Change detection data:
-----

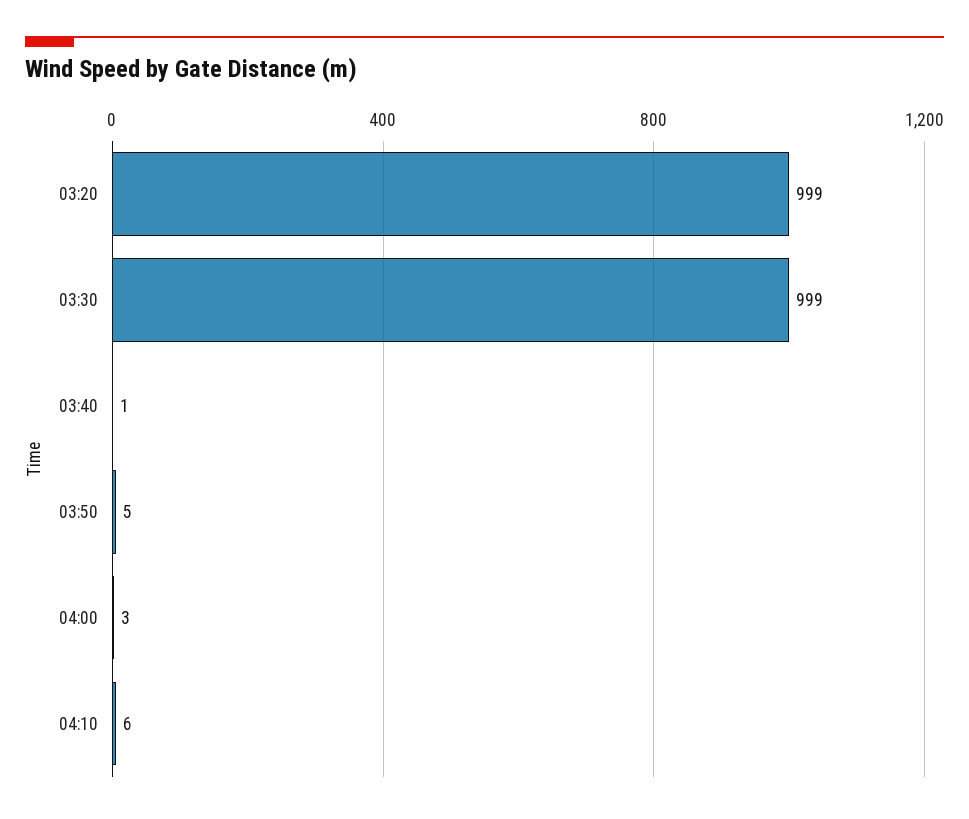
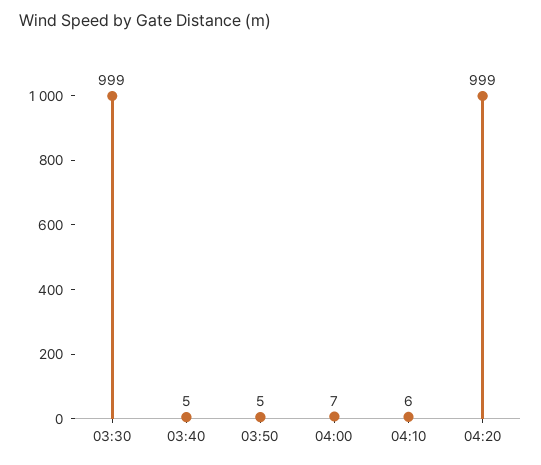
03:20: 999 -> none
03:40: 1 -> 5
04:00: 3 -> 7
04:20: none -> 999

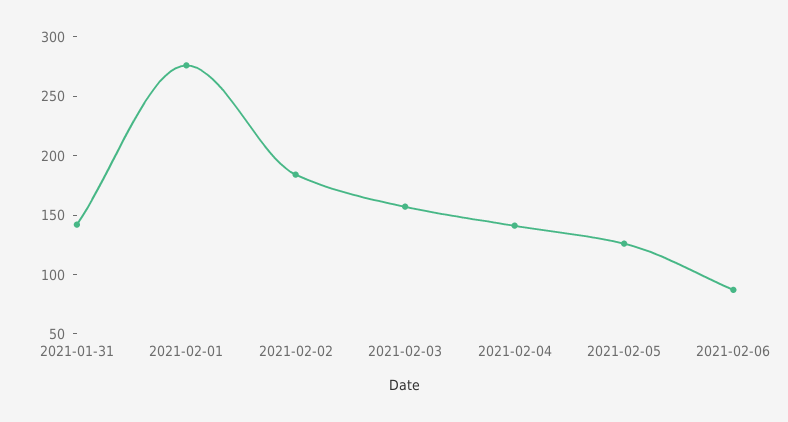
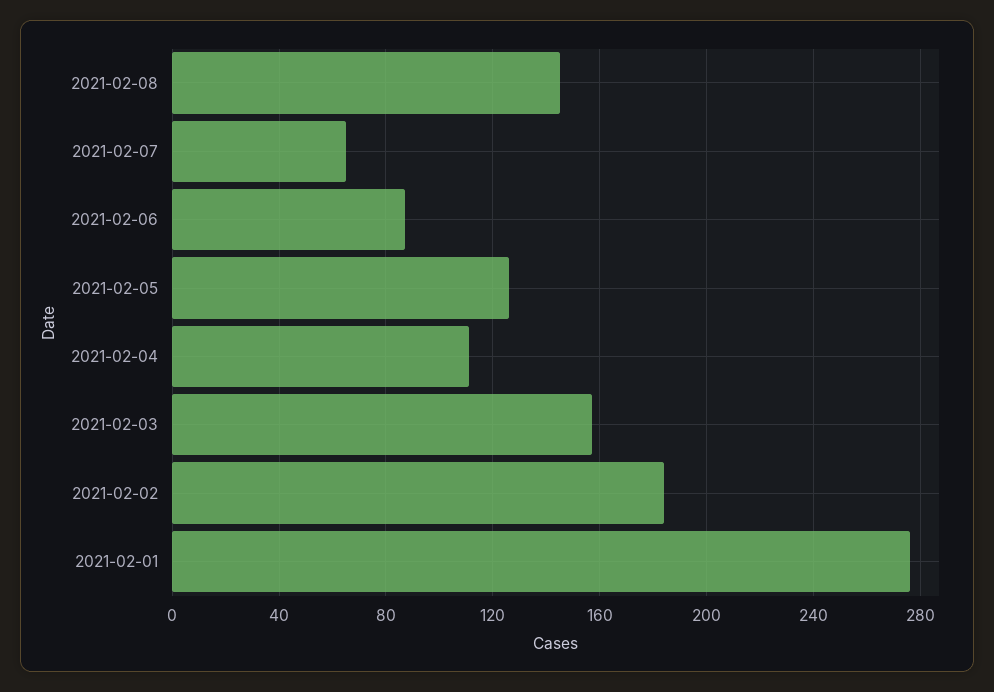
2021-01-31: 140 -> none
2021-02-04: 140 -> 110
2021-02-08: none -> 145
2021-02-07: none -> 65

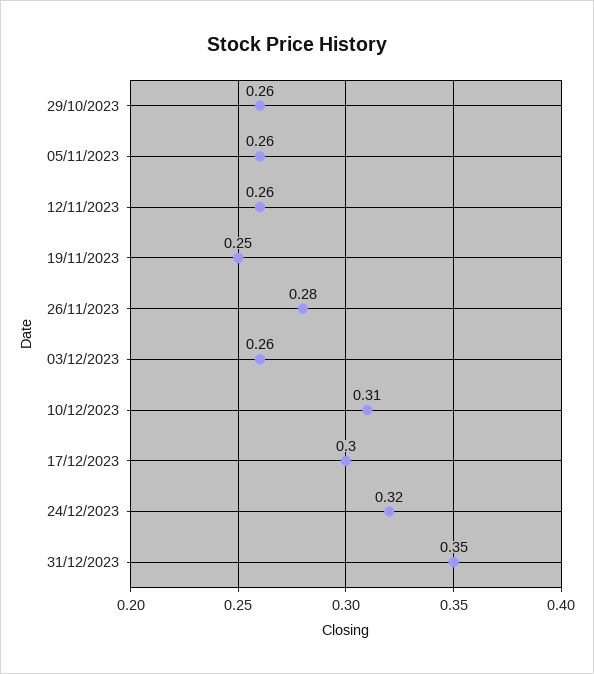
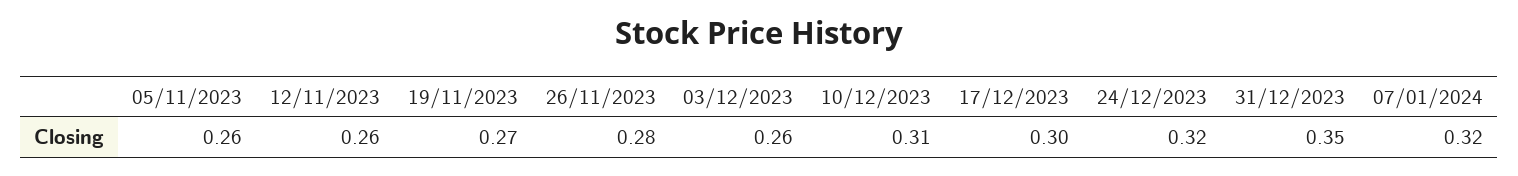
29/10/2023: 0.26 -> none
19/11/2023: 0.25 -> 0.27
07/01/2024: none -> 0.32

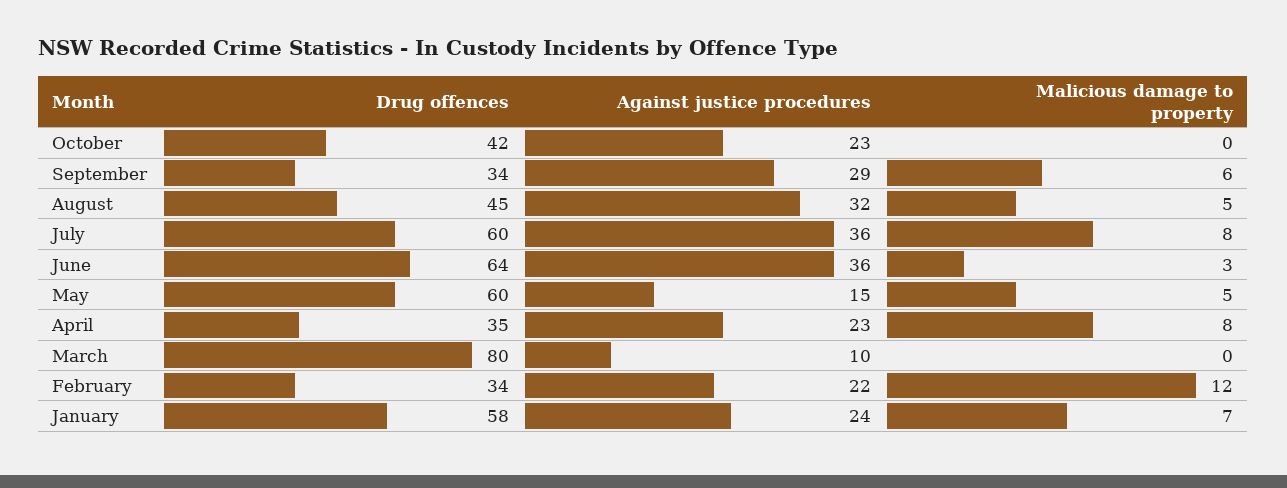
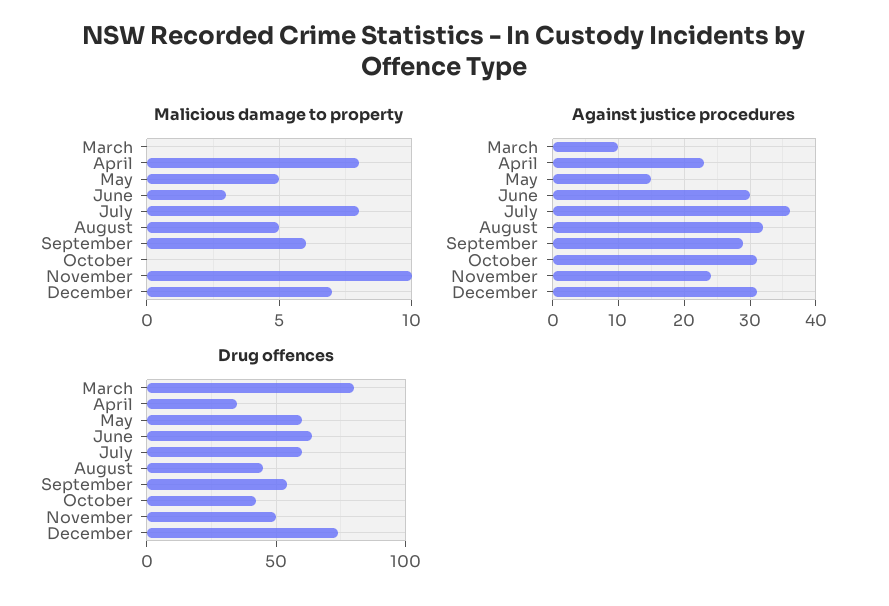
Against justice procedures, October: 23 -> 31
Drug offences, September: 34 -> 55
Against justice procedures, June: 36 -> 30
Drug offences, February: 34 -> none
Against justice procedures, February: 22 -> none
Malicious damage to property, February: 12 -> none
Drug offences, January: 58 -> none
Against justice procedures, January: 24 -> none
Malicious damage to property, January: 7 -> none
Malicious damage to property, November: none -> 10
Malicious damage to property, December: none -> 7
Against justice procedures, November: none -> 24
Against justice procedures, December: none -> 31
Drug offences, November: none -> 50
Drug offences, December: none -> 75

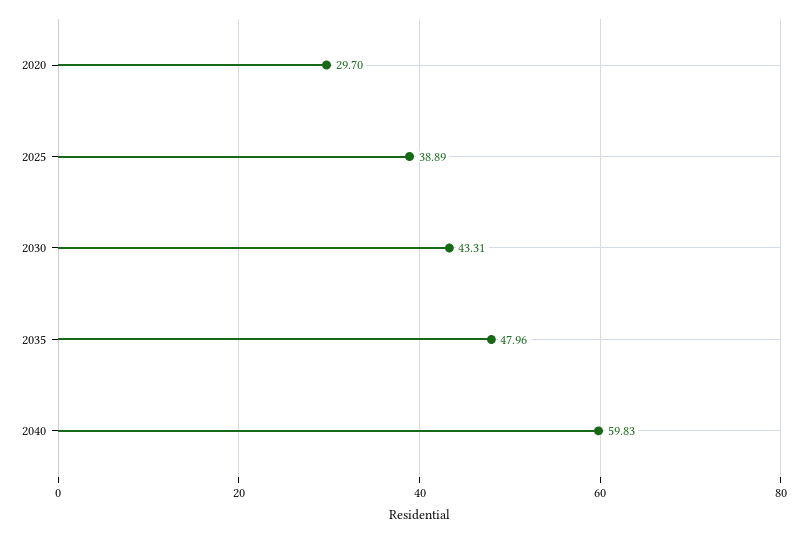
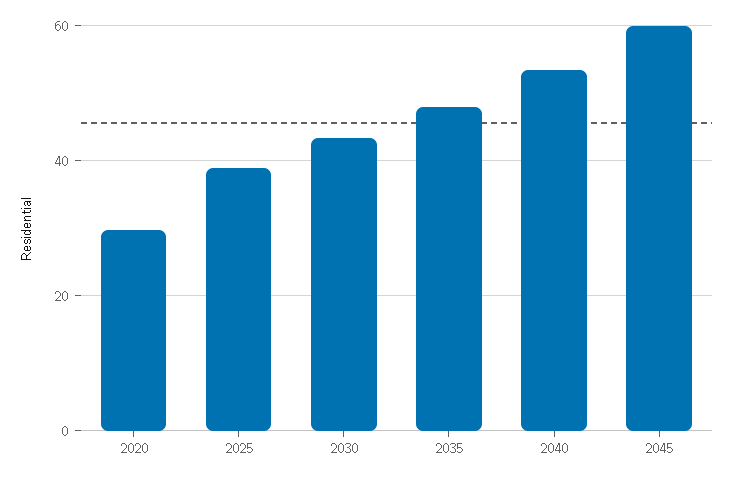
2040: 59.83 -> 54
2045: none -> 60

-----

» **Exercise objective**: Copy exactly what appears in the entries, beginning with the first line and ending with the line that has "Drug offences, November: none -> 50", but not the pictures.

» **Exercise result**:
03:20: 999 -> none
03:40: 1 -> 5
04:00: 3 -> 7
04:20: none -> 999

2021-01-31: 140 -> none
2021-02-04: 140 -> 110
2021-02-08: none -> 145
2021-02-07: none -> 65

29/10/2023: 0.26 -> none
19/11/2023: 0.25 -> 0.27
07/01/2024: none -> 0.32

Against justice procedures, October: 23 -> 31
Drug offences, September: 34 -> 55
Against justice procedures, June: 36 -> 30
Drug offences, February: 34 -> none
Against justice procedures, February: 22 -> none
Malicious damage to property, February: 12 -> none
Drug offences, January: 58 -> none
Against justice procedures, January: 24 -> none
Malicious damage to property, January: 7 -> none
Malicious damage to property, November: none -> 10
Malicious damage to property, December: none -> 7
Against justice procedures, November: none -> 24
Against justice procedures, December: none -> 31
Drug offences, November: none -> 50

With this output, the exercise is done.